Directed by Ant Timpson, who also came up with the idea for the story which was turned into screenplay form by Toby Harvard, it's almost not worth going into detail here. Suffice to say, Come To Daddy is best enjoyed without knowing any of the twists and turns it contains, and it's also a film in which many of the characters are pretending to be someone they're not. That goes for Norval Greenwood (Wood), his father, and anyone else who wanders into the proceedings.

I guess I should still try to summarise. Here's the most vague summary I can come up with. Norval Greenwood embarks on a trip to reconnect with his estranged father. Hijinks ensue. And when I say hijinks I am actually referring to conflict, tension, and a disturbing scene involving a pen smeared with feces. That covers the main points.

Wood is a lot of fun here. He's clearly uncomfortable at all times, trying to impress someone he shouldn't be that bothered by, and clearly trying to keep up a facade. Stephen McHattie is as good as ever, antagonising Wood and being thoroughly unlikeable, while also being inherently likeable due to his innate McHattie-ness, you get a small role for Martin Donovan, and there's a scene-stealing turn from Michael Smiley, who comes into things at about the halfway mark and really shakes everything up with the nature of his character.

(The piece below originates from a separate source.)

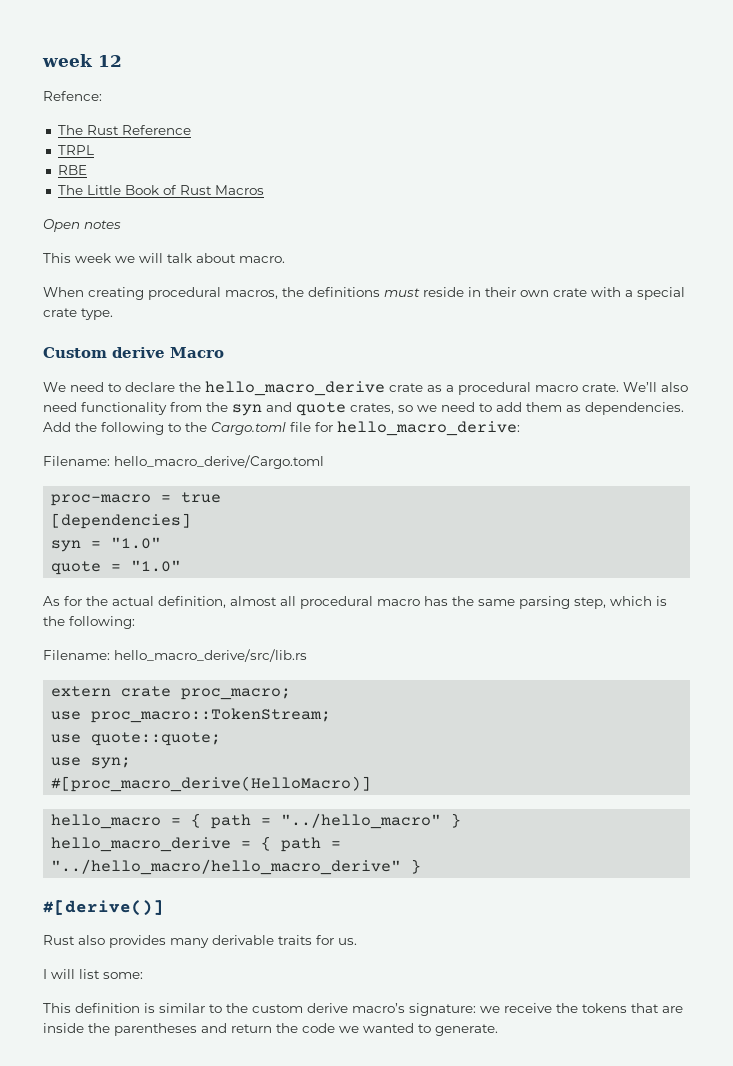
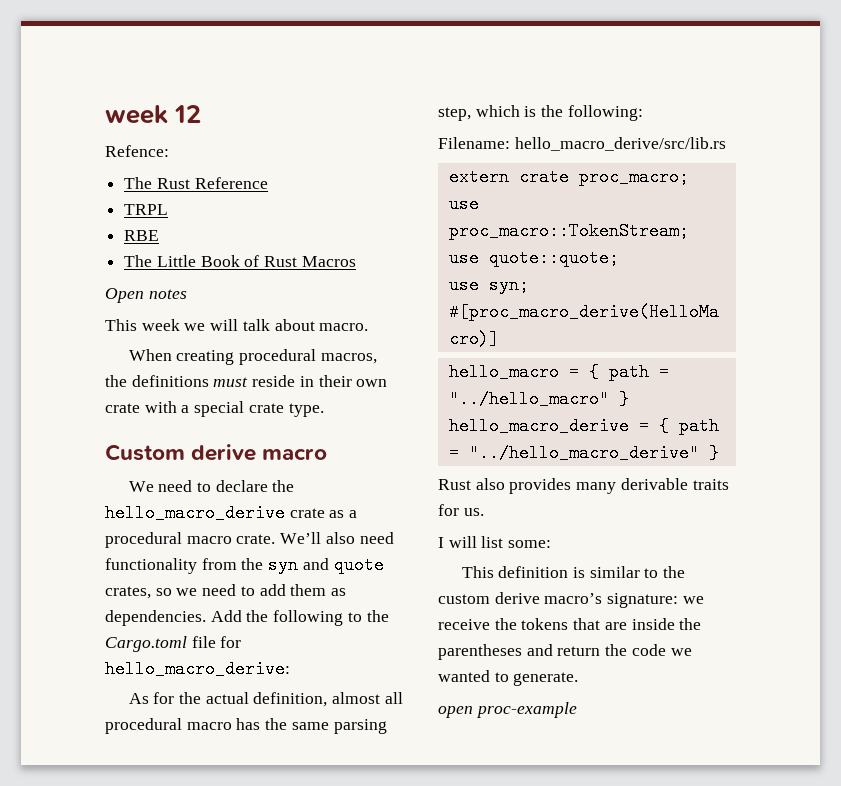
[170,347,224,358] Macro -> [262,448,328,460] macro
[43,455,324,469] [51,492,222,506] [51,513,192,529] [51,537,162,552] [51,560,182,575] // Filename: hello_macro_derive/Cargo.toml // proc-macro = true // [dependencies] // syn = "1.0" // quote = "1.0" -> (290, 669) none
[51,859,422,875] [43,900,164,916] "../hello_macro/hello_macro_derive" } // #[derive()] -> [468,444,719,462] "../hello_macro_derive" }
(498, 1030) none -> [438,702,577,718] // open proc-example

Timpson puts everything together well, following the twisty script from Harvard while allowing the strong performances to carry viewers through the building atmosphere of head-messing strangeness and general what-the-fuckery. While it's no surprise to discover that this is written by someone who helped to write The Greasy Strangler, it's very easy to assume that Timpson has a number of other features to his credit already. He doesn't. This is his feature directorial debut, but there's nothing to signify that in the slick professionalism of the final product.

This won't work for everyone, and if you dislike it then I can safely assume that you will probably REALLY dislike it, but if you hop on for this dark and twisted ride, willing to go along with it all, then I think you will be able to appreciate it as a bold and warped thriller that also has a rich vein of pitch-black comedy running all the way through it. You just need to know what you're getting into, which is a film that doesn't want you to ever be sure or what you're getting into. Does that all make complete sense? No? Good, you're ready to check out the film now.